Gli unici che hanno diritto a lamentarsi sono i Brambilla, gli alfieri delle piccole e medie imprese, che sono il cuore del sistema industriale italiano. Ma, per il resto, il dibattito sull’energia è una sorta di fiera delle bufale. Non è vero che l’Italia è un paese strangolato dal costo dell’elettricità. Non è vero che ci sono imprese in ginocchio o in fuga (come l’Alcoa) per il peso delle bollette. Non è vero che i bilanci familiari sono saccheggiati da insostenibili sussidi alle rinnovabili. Una ricerca condotta da lavoce.info, Legambiente e Kyoto Club rivede i conti e scopre che gli italiani, più o meno, pagano l’energia quanto i tedeschi, i più simili a noi per l’importanza del comparto manifatturiero. Le grandi imprese consumatrici di energia, tipo l’Alcoa ( 70-150 mila megawattore l’anno) spendono il 15 per cento in meno degli omologhi tedeschi. Le famiglie pagano 20 centesimi a kilowattora, contro i 31 delle famiglie tedesche. Chi è penalizzato sono piuttosto le piccole medie imprese (500-2000 megawattore l’anno di consumo) che, con 19,5 centesimi a kilowattora, sono il 30 per cento sopra la media europea, ma solo il 4 per cento sopra i colleghi tedeschi.
In assoluto, comunque, in Italia nessuno si svena per la bolletta della luce. Non le famiglie. L’energia pesa per il 5 per cento sulla spesa media mensile (2.500 euro), ma per metà riguarda il riscaldamento. Ben più caro il capitolo trasporti, a cominciare da auto e benzina, che si mangiano il 14 per cento del bilancio. E le imprese? La bolletta dell’energia elettrica pesa sui bilanci aziendali per oltre il 3 per cento del fatturato solo nel 3,8 per cento delle imprese italiane. Nel 20 per cento dei casi, il costo dell’energia non incide più dello 0,1 per cento degli incassi e, in un altro 50 per cento, resta sotto lo 0,5 per cento del fatturato. Da questo punto di vista, sembrano star peggio i tedeschi. Il 92 per cento delle imprese, in Germania, destina l’1,6 per cento dei ricavi all’elettricità e, nell’8 per cento dei casi, l’incidenza della bolletta supera il 6 per cento del fatturato. A livello globale, l’industria manifatturiera spende, per l’energia, mediamente il 2,2 per cento dei ricavi.
E le rinnovabili?

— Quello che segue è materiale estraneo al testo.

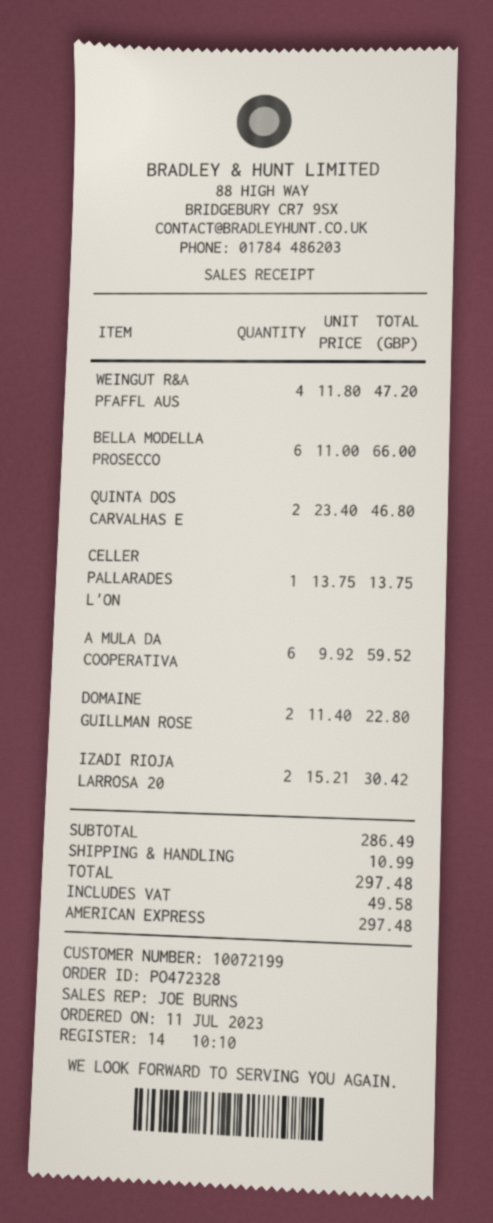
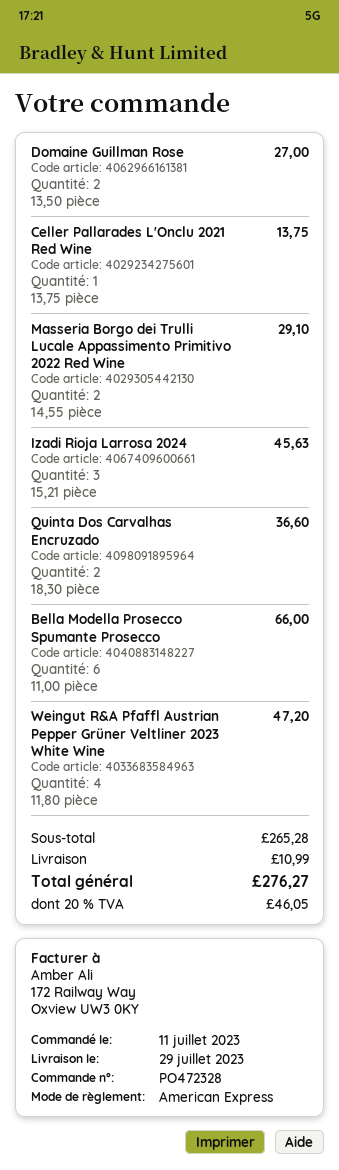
QUINTA DOS CARVALHAS E: 2 x 23.40 = 46.80 -> 2 x 18.30 = 36.60
A MULA DA COOPERATIVA: 6 x 9.92 = 59.52 -> none
DOMAINE GUILLMAN ROSE: 2 x 11.40 = 22.80 -> 2 x 13.50 = 27.00
IZADI RIOJA LARROSA 20: 2 x 15.21 = 30.42 -> 3 x 15.21 = 45.63
Masseria Borgo dei Trulli Lucale Appassimento Primitivo 2022 Red Wine: none -> 2 x 14.55 = 29.10
subtotal: 286.49 -> 265.28
tax: 49.58 -> 46.05
total: 297.48 -> 276.27

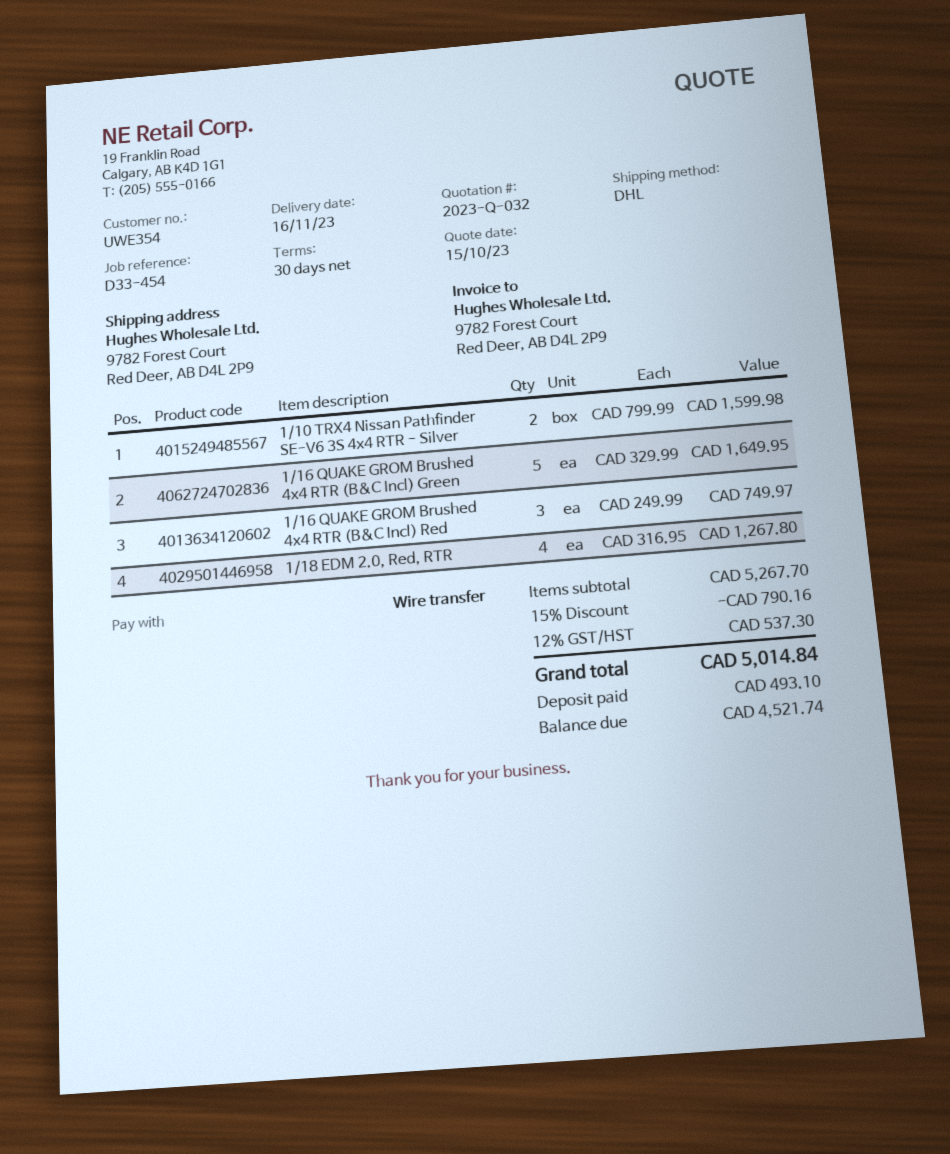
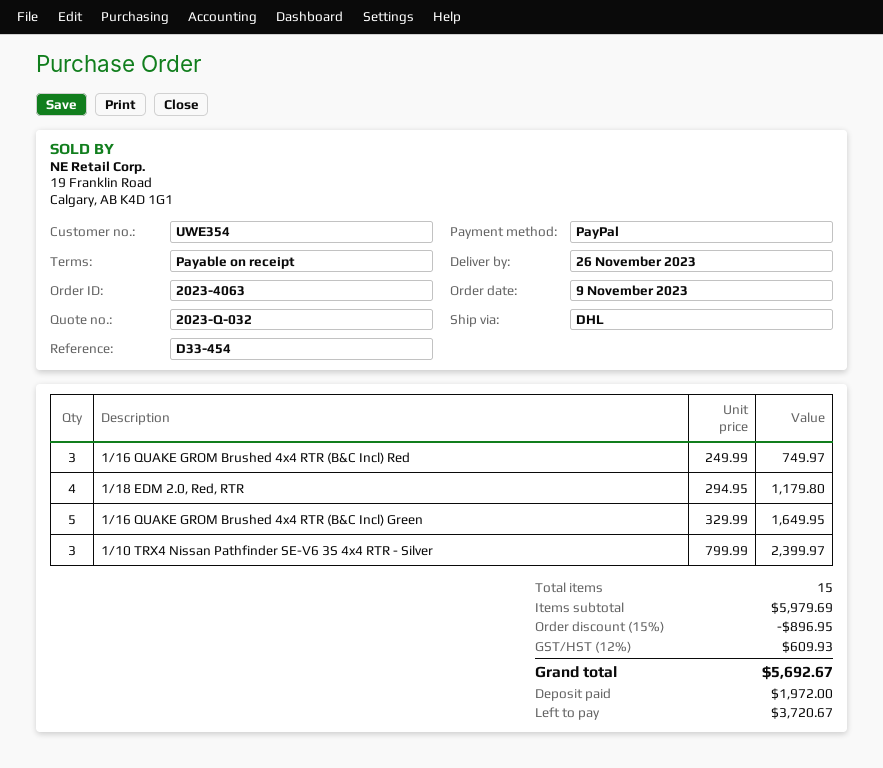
delivery date: 2023-11-16 -> 2023-11-26
payment terms: 30 days -> on receipt
payment method: bank transfer -> PayPal
1/10 TRX4 Nissan Pathfinder SE-V6 3S 4x4 RTR - Silver: 2 x 799.99 = 1599.98 -> 3 x 799.99 = 2399.97
1/18 EDM 2.0, Red, RTR: 4 x 316.95 = 1267.80 -> 4 x 294.95 = 1179.80
subtotal: 5267.70 -> 5979.69
discount: 15% = 790.16 -> 15% = 896.95
tax: 12% = 537.30 -> 12% = 609.93
total: 5014.84 -> 5692.67
deposit: 493.10 -> 1972.00
balance: 4521.74 -> 3720.67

Davvero da anni le famiglie italiane si svenano per tenere in piedi una ipertrofica scommessa sul futuro? Il problema, qui, non è l’effettiva articolazione dei sussidi e la loro trasparenza. Il problema è: vale la pena o no? E tagliarli un po’ non darebbe respiro alle famiglie? Le risposte che vengono dalla ricerca sono abbastanza nette. Sole e vento sono i pochi investimenti sul futuro fatti dall’economia italiana negli ultimi venti anni e anche fra le poche occasioni di occupazione nel buio della crisi. Sono importazioni di energia in meno nei prossimi decenni. E non costano una cifra spropositata: 10 miliardi di euro l’anno, contro i 20 miliardi di euro dei tedeschi, il cui mercato elettrico è il doppio del nostro. La loro eliminazione non comporterebbe un risparmio avvertibile dalle famiglie. Se una famiglia italiana spende in media, ogni mese, per le sue varie necessità, 2.500 euro, azzerare nelle bollette qualsiasi onere riferito alle fonti rinnovabili comporterebbe un risparmio di 7 euro. Cioè il 3 per mille.